TASK PROMPT → In the data below, one line contains "(170, 121) none" and a later one contains "(900, 172) none". Print both, with every line between them, exactly and alone.

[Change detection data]
+ + +

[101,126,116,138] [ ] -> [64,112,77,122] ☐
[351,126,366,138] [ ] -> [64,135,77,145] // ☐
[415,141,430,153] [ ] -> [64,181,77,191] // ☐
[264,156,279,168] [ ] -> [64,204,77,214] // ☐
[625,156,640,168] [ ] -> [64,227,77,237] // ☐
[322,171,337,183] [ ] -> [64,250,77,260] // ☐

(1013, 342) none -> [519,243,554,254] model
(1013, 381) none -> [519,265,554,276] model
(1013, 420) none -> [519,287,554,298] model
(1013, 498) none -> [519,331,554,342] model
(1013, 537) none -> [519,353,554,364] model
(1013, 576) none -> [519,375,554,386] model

+ + +

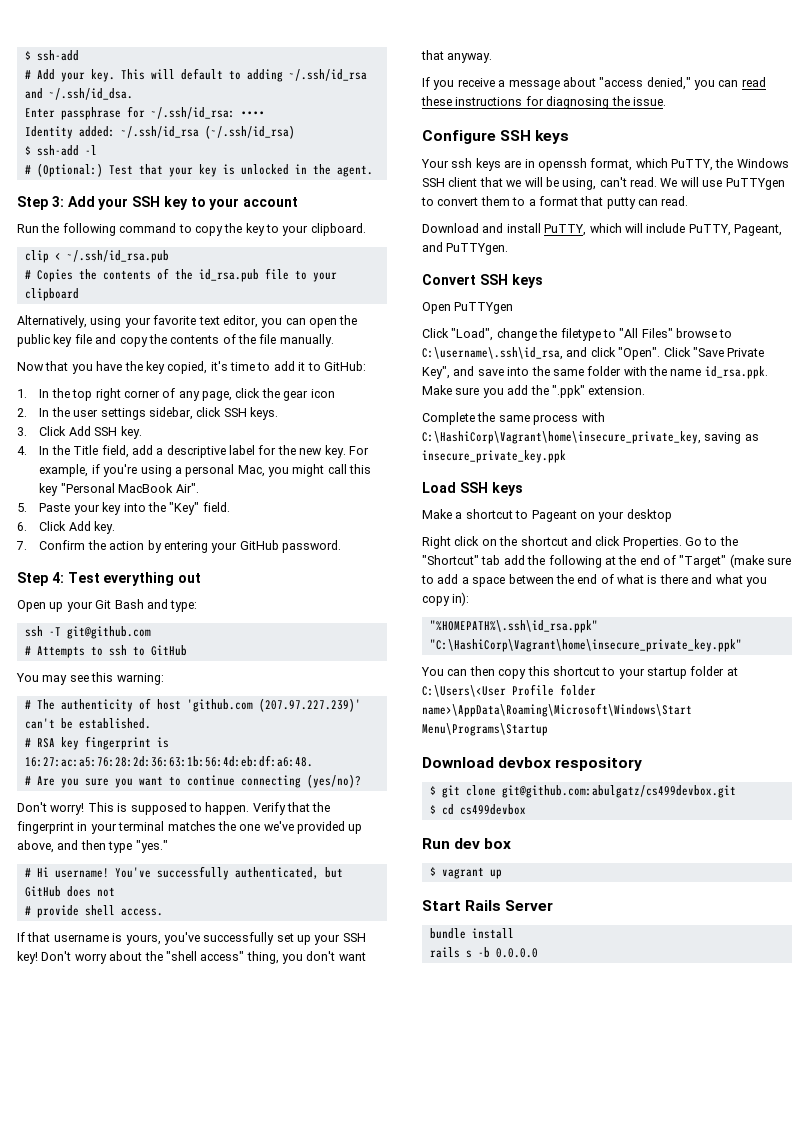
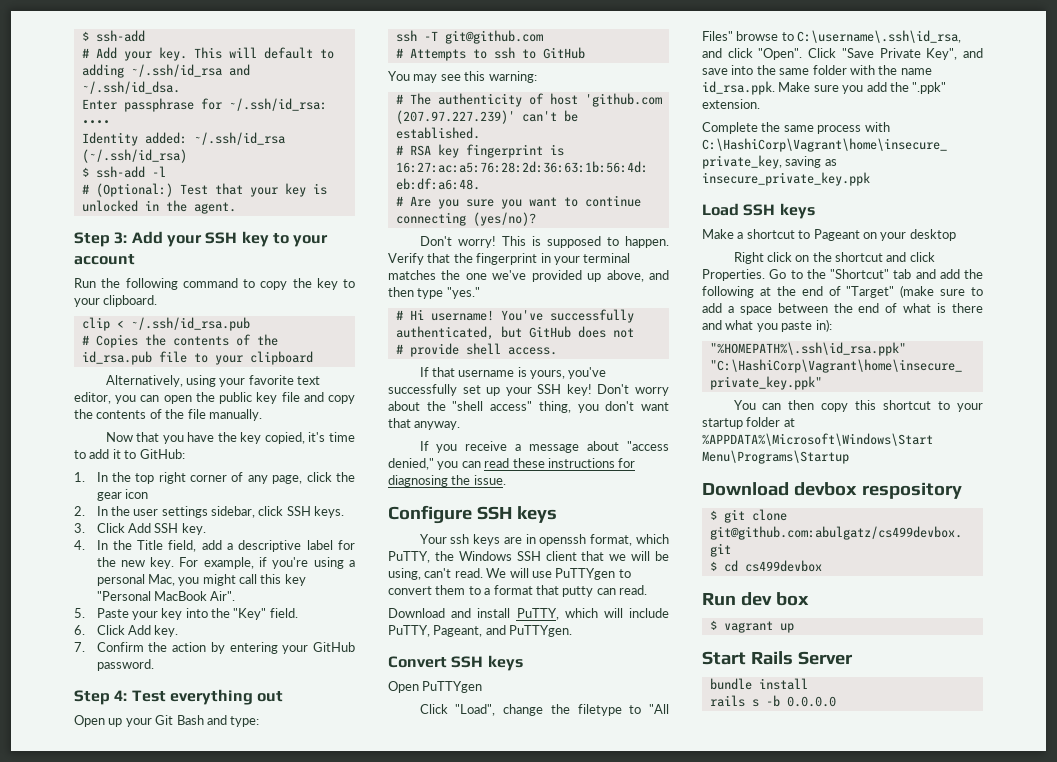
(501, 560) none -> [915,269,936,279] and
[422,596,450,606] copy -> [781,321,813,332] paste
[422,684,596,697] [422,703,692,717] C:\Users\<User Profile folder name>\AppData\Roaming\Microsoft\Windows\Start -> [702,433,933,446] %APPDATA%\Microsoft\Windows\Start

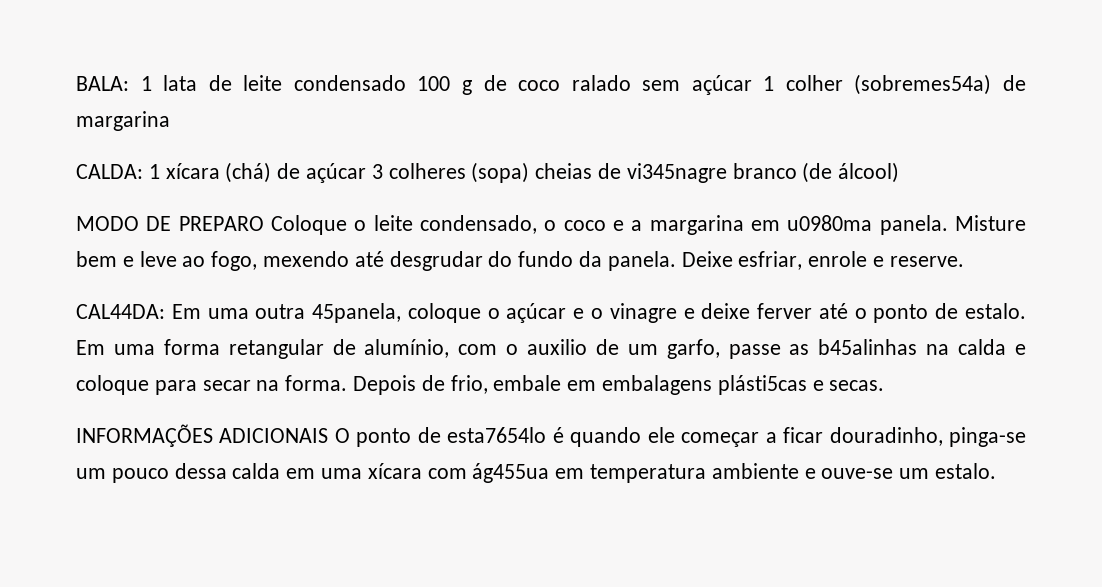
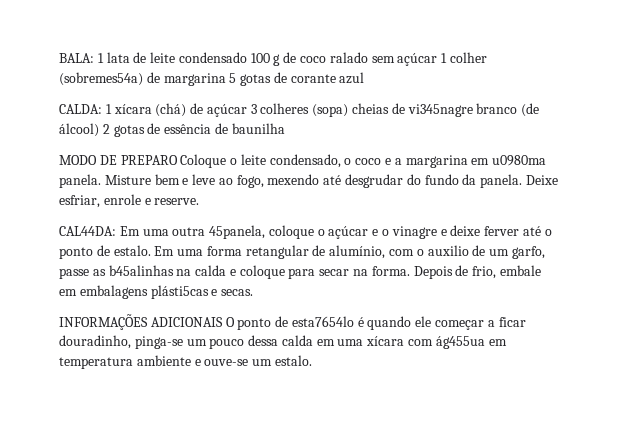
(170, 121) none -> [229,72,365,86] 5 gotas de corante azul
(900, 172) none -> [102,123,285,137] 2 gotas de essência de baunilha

+ + +

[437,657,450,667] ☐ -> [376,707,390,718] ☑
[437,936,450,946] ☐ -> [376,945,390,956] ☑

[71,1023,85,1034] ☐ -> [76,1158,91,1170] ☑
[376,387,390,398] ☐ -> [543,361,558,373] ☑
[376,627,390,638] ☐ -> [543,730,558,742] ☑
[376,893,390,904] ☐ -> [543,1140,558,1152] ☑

+ + +

TASK RESULT →
(170, 121) none -> [229,72,365,86] 5 gotas de corante azul
(900, 172) none -> [102,123,285,137] 2 gotas de essência de baunilha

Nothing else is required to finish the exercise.